I have never found a 357 load- hot or otherwise- that I could shoot as accurately offhand with my GP100 (or the S&W 686 it replaced) as 38 Special wadcutter loads, at least out to 50 yards. None of the guys I competed against in PPC used downloaded 357 cases, and the majority had 586s or 686s (their issue sidearms) and all shot handloads.

My 44 Special "gallery loads" (lead round ball and a whiff of powder) for my Super Redhawk group as tightly as anything else from that gun at 25 yards, although accuracy falls off quickly as distances increase. Wadcutter loads in Special cases shoot nearly as well as my best Mag loads out to 50 yards, and I haven't found anything mild in the big cases that can match it.

32 S&W Longs with HBWCs are incredibly accurate from my 327 Federal SP101, and none of the downloads I have tried in full-length cases group nearly as well. Full-house loads shoot tighter clusters, but it's not much fun to shoot 100 of those.
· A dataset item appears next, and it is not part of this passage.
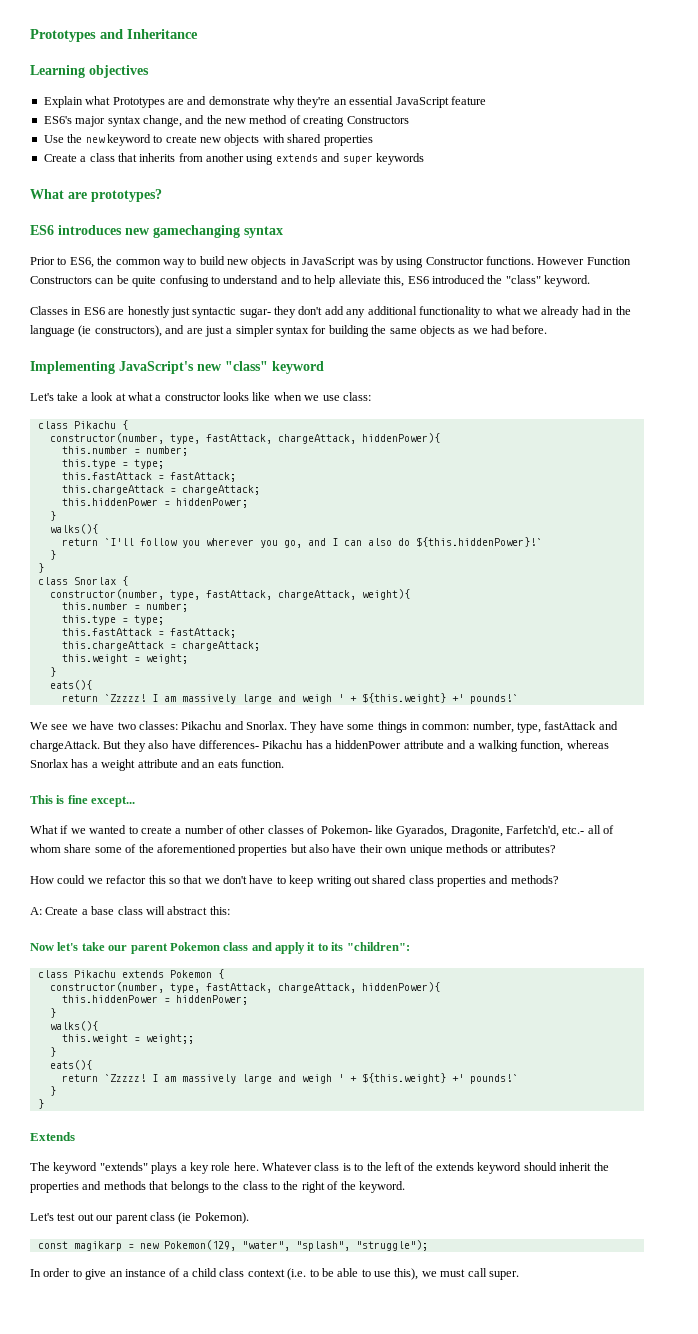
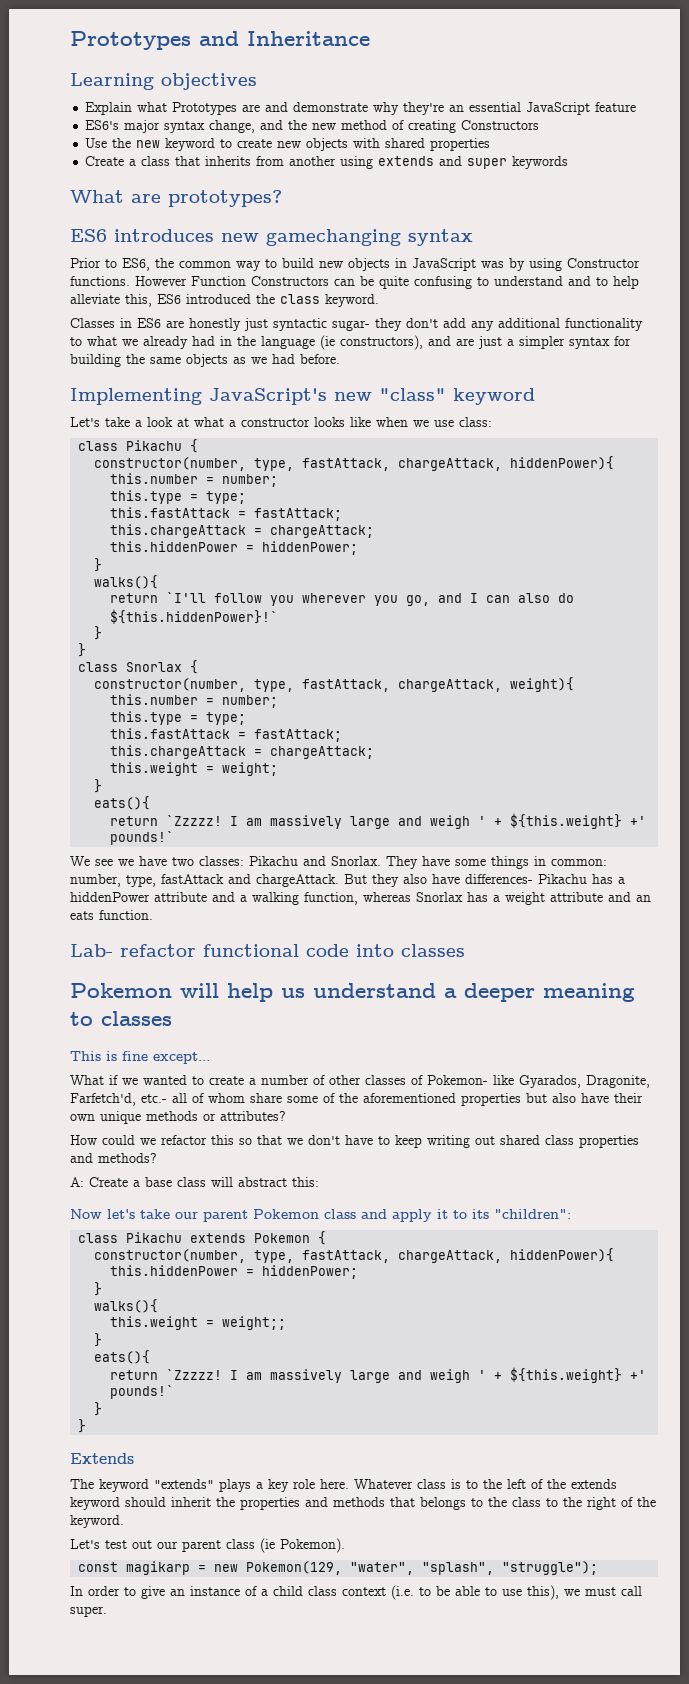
[505,275,541,284] "class" -> [280,294,320,304] class
(284, 763) none -> [70,944,465,957] [70,983,635,1002] [70,1011,172,1026] // Lab- refactor functional code into classes // Pokemon will help us understand a deeper meaning to classes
Much of it comes down to efficiency. Small powder charges in big cases do not generally burn as consistently as charges that take up more of the capacity. I loaded the most position-insensitive powder on my shelf- Titegroup- in 38 Special brass and 357 Mag brass with the same 160 grain RNFP cast bullet to the same average velocity (near the top-end for standard 38 Special) and shot them from a Rossi R92 rifle. The standard deviation was far higher from the 357 cases, and at 100 yards, the vertical dispersion was significantly worse. This was for Cowboy Action Shooting, so velocities were limited.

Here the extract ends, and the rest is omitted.